Anadarko Basin and Southern Louisiana Divestitures In December 2014, Apache completed the sale of non-core Anadarko basin and southern Louisiana oil and gas assets for approximately $1.3 billion in two separate transactions. In the Anadarko basin, Apache sold approximately 115,000 net acres in Wheeler County, Texas, and western Oklahoma. In southern Louisiana, Apache sold its working interest in approximately 90,000 net acres. The effective date of both of these transactions is October 1, 2014.
Gulf of Mexico Deepwater Divestiture On June 30, 2014, Apache completed the sale of non-operated interests in the Lucius and Heidelberg development projects and 11 primary term deepwater exploration blocks in the Gulf of Mexico for $1.4 billion. The effective date of the transaction was May 1, 2014.
Canada Divestiture On April 30, 2014, Apache completed the sale of primarily dry gas producing hydrocarbon assets in the Deep Basin area of western Alberta and British Columbia, Canada, for $374 million. The assets comprise 328,400 net acres in the Ojay, Noel, and Wapiti areas. Apache retained 100 percent of its working interest in horizons below the Cretaceous in the Wapiti area, including rights to the liquids-rich Montney and other deeper horizons. The effective date of the transaction was January 1, 2014.
Argentina Divestiture On March 12, 2014, Apaches subsidiaries completed the sale of all of the Companys operations in Argentina to YPF Sociedad Anónima for $800 million, subject to customary closing adjustments, plus the assumption of $52 million of bank debt as of June 30, 2013. The results of operations related to Argentina have been classified as discontinued operations in all periods presented in this Annual Report on Form 10-K.

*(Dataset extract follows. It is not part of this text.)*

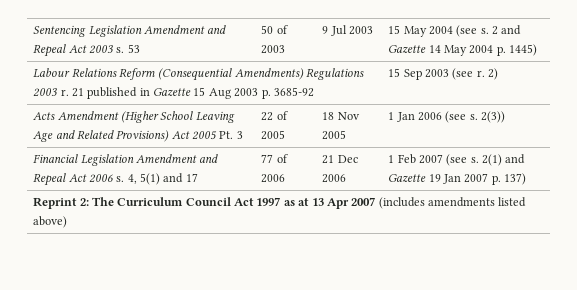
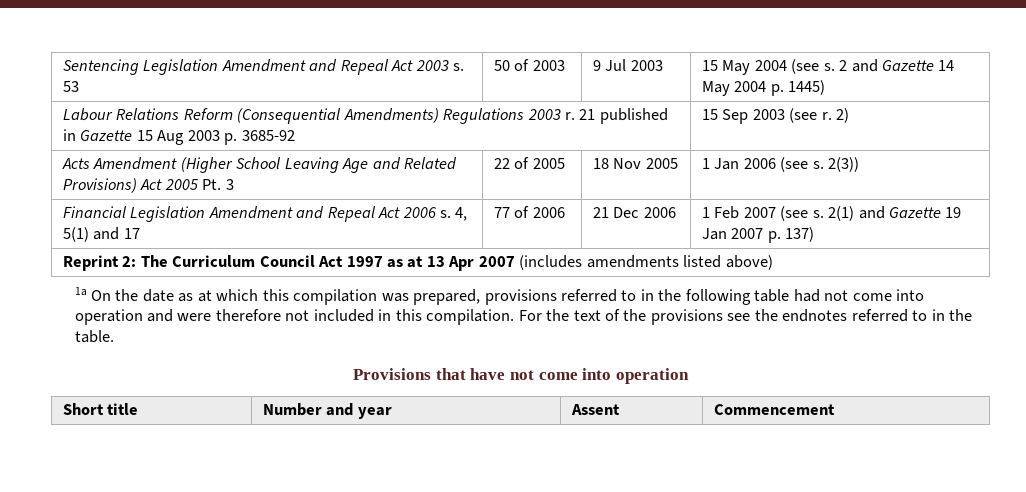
+ 1a On the date as at which this compilation was prepared, provisions referred to in the following table had not come into operation and were therefore not included in this compilation. For the text of the provisions see the endnotes referred to in the table.
+ Provisions that have not come into operation
+ Short title | Number and year | Assent | Commencement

Leasehold Acquisitions During 2014, Apache completed $1.3 billion of leasehold acquisitions, substantially increasing its drilling opportunities in key focus areas in North America including the Eagle Ford and Canyon Lime plays.
2013 Activity
Egypt Sinopec Partnership On November 14, 2013, Apache announced the completion of the sale of a one-third minority participation in its Egypt oil and gas business to Sinopec for cash consideration of $2.95 billion after customary closing adjustments. Apache will continue to operate the Egypt upstream oil and gas business.
Gulf of Mexico Shelf Divestiture On September 30, 2013, Apache completed the sale of its Gulf of Mexico Shelf operations and properties to Fieldwood, an affiliate of Riverstone Holdings. Under the terms of the agreement, Apache received cash consideration of $3.7 billion, and Fieldwood assumed $1.5 billion of discounted asset abandonment liabilities. Additionally, Apache retained 50 percent of its ownership interest in all exploration blocks and in horizons below production in developed blocks.

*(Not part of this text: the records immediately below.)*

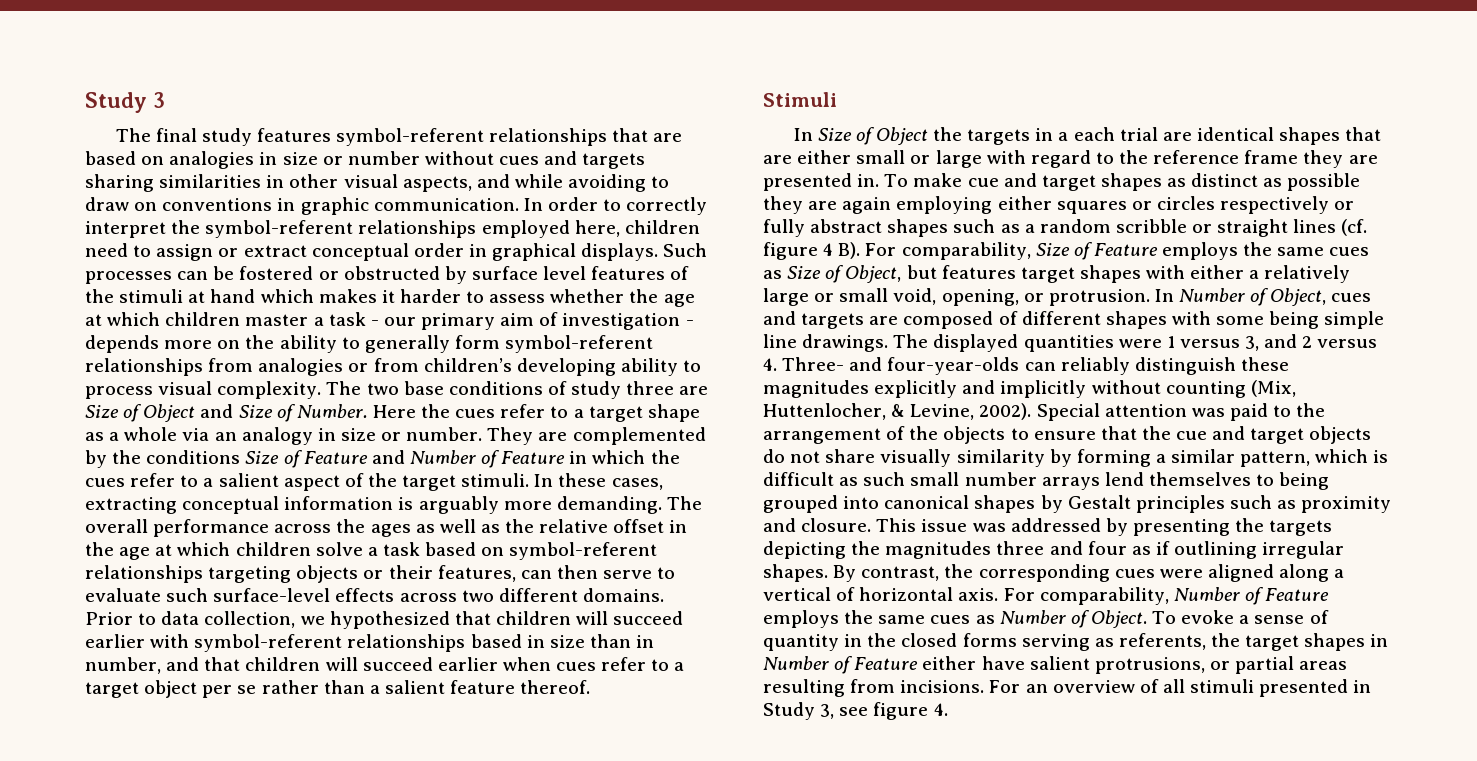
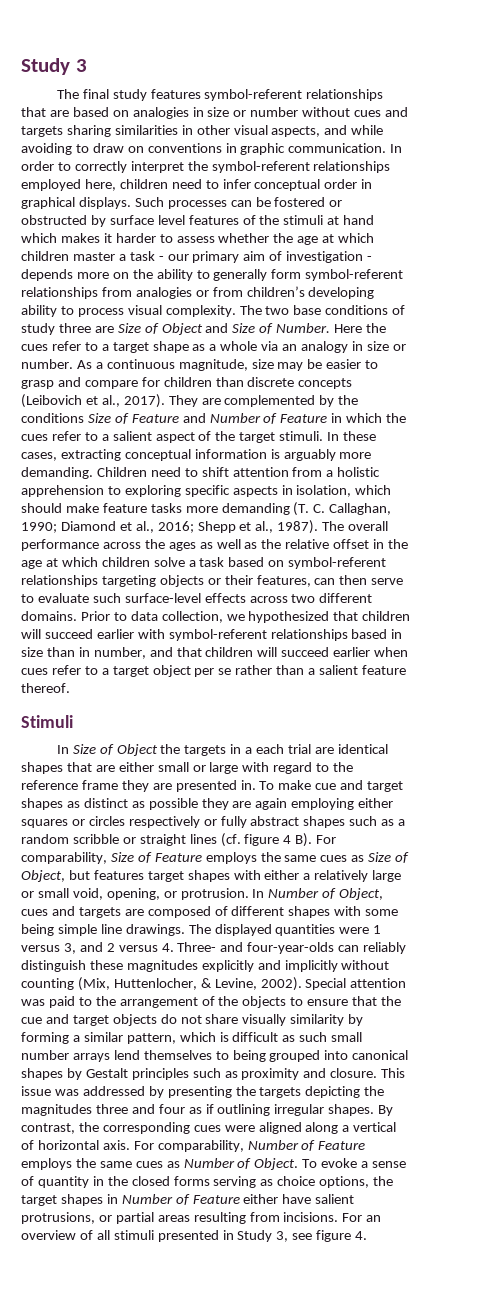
- In order to correctly interpret the symbol-referent relationships employed here, children need to assign or extract conceptual order in graphical displays.
+ In order to correctly interpret the symbol-referent relationships employed here, children need to infer conceptual order in graphical displays.
+ As a continuous magnitude, size may be easier to grasp and compare for children than discrete concepts (Leibovich et al., 2017).
+ Children need to shift attention from a holistic apprehension to exploring specific aspects in isolation, which should make feature tasks more demanding (T. C. Callaghan, 1990; Diamond et al., 2016; Shepp et al., 1987).
- To evoke a sense of quantity in the closed forms serving as referents, the target shapes in Number of Feature either have salient protrusions, or partial areas resulting from incisions.
+ To evoke a sense of quantity in the closed forms serving as choice options, the target shapes in Number of Feature either have salient protrusions, or partial areas resulting from incisions.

Canadian Divestitures In September, Apache completed sales of primarily dry gas assets for $214 million. The sale includes 621,000 gross acres (530,000 net acres) and more than 2,700 wells. Additionally in October of 2013, Apache completed two additional sales of Canadian oil and gas production properties for $112 million. The assets comprise approximately 4,000 operated and 1,300 non-operated wells.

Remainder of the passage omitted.